A private water supply is any water supply not provided by a licensed water company i.e. Severn Trent Water. It can include drinking water provided from a borehole, well, spring or river source.
What are the implications of the Private Water Supplies (England) Regulations 2016 (as amended)?
The Private Water Supplies (England) Regulations 2016 (as amended) cover all private water supplies and private distribution systems. They came into effect in June 2016, replacing The Private Water Supplies Regulations 2009 which came into effect in January 2010, and look to safeguard public health by ensuring that supplies are wholesome, meaning safe to drink, and sufficient.
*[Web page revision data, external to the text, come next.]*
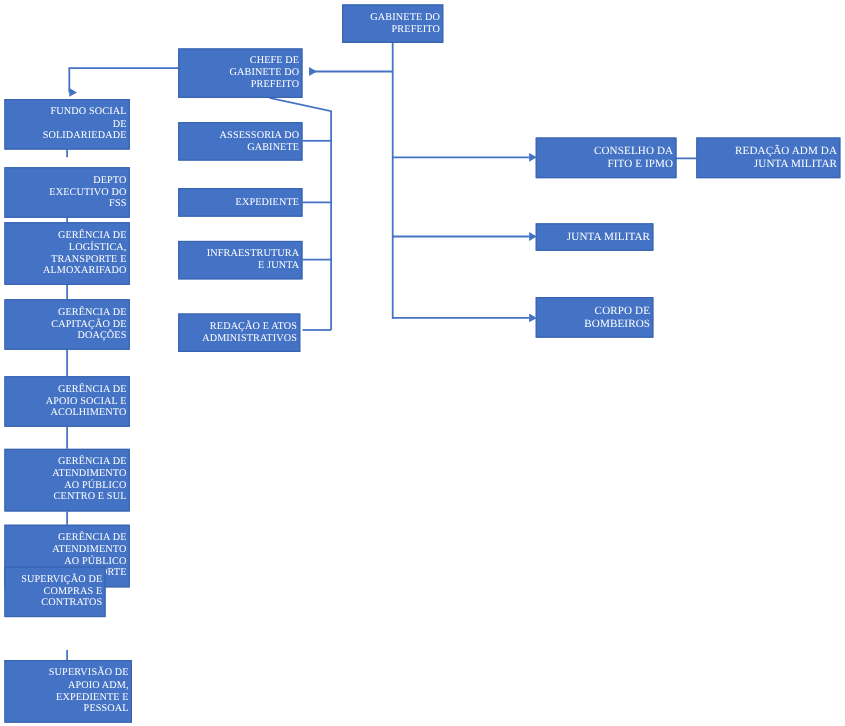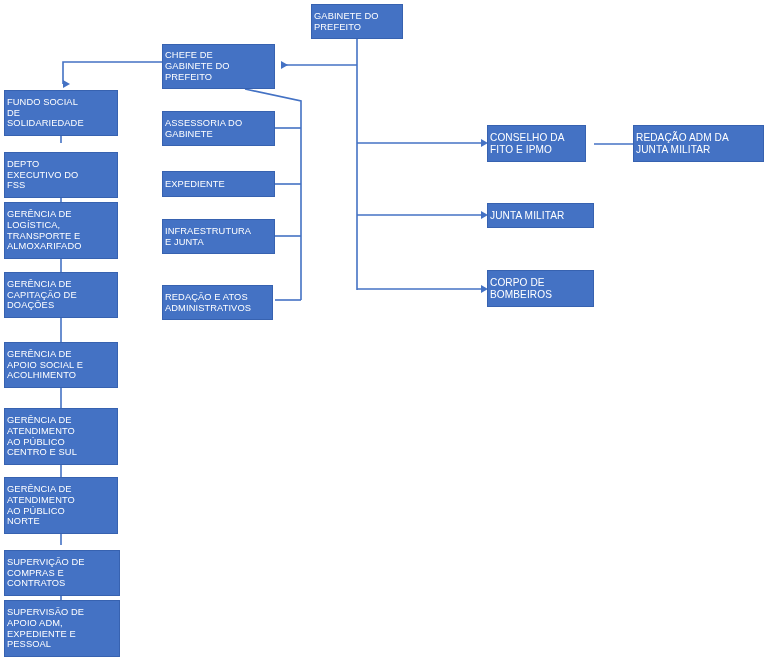--- a/index.html
+++ b/index.html
@@ -29,25 +29,26 @@
   }
   .node {
     position: absolute;
     box-sizing: border-box;
     background: #4472C4;
     border: 1px solid #3762B0;
     color: #ffffff;
     display: flex;
     align-items: center;
     justify-content: center;
-    text-align: left;
+    text-align: right;
     line-height: 1.18;
     letter-spacing: 0.1px;
     padding: 1px 2px;
     z-index: 2;
+    font-family: Liberation Serif, serif;
   }
   .node span {
     display: block;
     width: 100%;
     white-space: pre-line;
   }
   .fs9 { font-size: 9.3px; }
   .fs10 { font-size: 10.1px; }
 </style>
 </head>
@@ -141,21 +142,21 @@
 ATENDIMENTO
 AO PÚBLICO
 CENTRO E SUL</span>
       </div>
       <div class="node fs9" style="left: 4px; top: 477px; width: 114px; height: 57px;">
         <span>GERÊNCIA DE
 ATENDIMENTO
 AO PÚBLICO
 NORTE</span>
       </div>
-      <div class="node fs9" style="left: 4px; top: 550px; width: 116px; height: 46px;">
+      <div class="node fs9" style="left: 4px; top: 515px; width: 92px; height: 46px;">
         <span>SUPERVIÇÃO DE
 COMPRAS E
 CONTRATOS</span>
       </div>
       <div class="node fs9" style="left: 4px; top: 600px; width: 116px; height: 57px;">
         <span>SUPERVISÃO DE
 APOIO ADM,
 EXPEDIENTE E
 PESSOAL</span>
       </div>
@@ -167,21 +168,21 @@
         <span>EXPEDIENTE</span>
       </div>
       <div class="node fs9" style="left: 162px; top: 219px; width: 113px; height: 35px;">
         <span>INFRAESTRUTURA
 E JUNTA</span>
       </div>
       <div class="node fs9" style="left: 162px; top: 285px; width: 111px; height: 35px;">
         <span>REDAÇÃO E ATOS
 ADMINISTRATIVOS</span>
       </div>
-      <div class="node fs10" style="left: 487px; top: 125px; width: 99px; height: 37px;">
+      <div class="node fs10" style="left: 487px; top: 125px; width: 128px; height: 37px;">
         <span>CONSELHO DA
 FITO E IPMO</span>
       </div>
       <div class="node fs10" style="left: 633px; top: 125px; width: 131px; height: 37px;">
         <span>REDAÇÃO ADM DA
 JUNTA MILITAR</span>
       </div>
       <div class="node fs10" style="left: 487px; top: 203px; width: 107px; height: 25px;">
         <span>JUNTA MILITAR</span>
       </div>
These were further amended in 2018 to reflect changes in radioactive monitoring and reduction to testing chemical and some biological parameters.
Private water supplies are categorised into four groups:
- Single private dwellings
- Small domestic supplies supplying fewer than 50 people
- Large domestic supplies supplying over 50 people or serving commercial premises, including B&B's, food businesses, public buildings and holiday/private lets
- Private distribution systems where mains water is used to supply a primary residence, then is further distributed via a private network of distribution pipes to one or more privately owned, secondary premises.
Risk assessments and sampling requirements
The regulations require the council to carry out a risk assessment of private water supplies at least once every five years. This involves surveying the supply to identify potential contamination risks from the source to the consumer's tap, identifying possible prevention measures and treatment options. This will determine which parameters need to be sampled for and the frequency of sampling. Initial risk assessments were completed by the end of 2021 for all small and large private water supplies, as well as private distribution systems.
For each of the following categories of supply the following actions can be expected:
- Single Private Dwellings: Single private dwellings will not require routine monitoring or a risk assessment, unless they are rented to a third party in which case they will be classified as commercial premises. Sampling or risk assessment can be undertaken at the owner's request
- Small Domestic Supplies: The amount of monitoring will depend on the outcome of the risk assessment, however it will be a minimum of once every five years. Supplies will be monitored for five basic parameters and anything else that arises from the risk assessment
- Private Distribution Systems: Monitoring must be carried out according to the outcome of the risk assessment
- Large Supplies or Commercial Premises: Two types of monitoring will occur on these supplies:
- 'Group A' monitoring tests the wholesomeness of the water; the frequency of monitoring Group A parameters will depend on the amount of water used.
- 'Group B' monitoring determines whether or not the water supply meets the required legal standards. The range of Group B parameters which may be monitored is extensive and the amount of monitoring depends on the outcome of the risk assessment.
Charges and Fees
Local Authorities can make reasonable charges to cover the costs of carrying out the above duties. Our set fees and charges for this activity are outlined below:
- A risk assessment (for each assessment)
- A sampling visit (for each assessment)
- An investigation for example of a complaint or a breach of a regulatory standard (for each assessment)
Laboratory testing costs
- Regulation 10 supply – non-optional parameters
- Regulation 10 supply – additional risk-based parameters
- Regulation 9 supply – monitoring of Group A Parameters
- Regulation 9 supply – monitoring of Group B parameters
The costs will be based on a rate of £48.00/hr for all chargeable activities. Any laboratory costs will be separately charged depending on the parameters chemical or biological which need to be included in any sampling.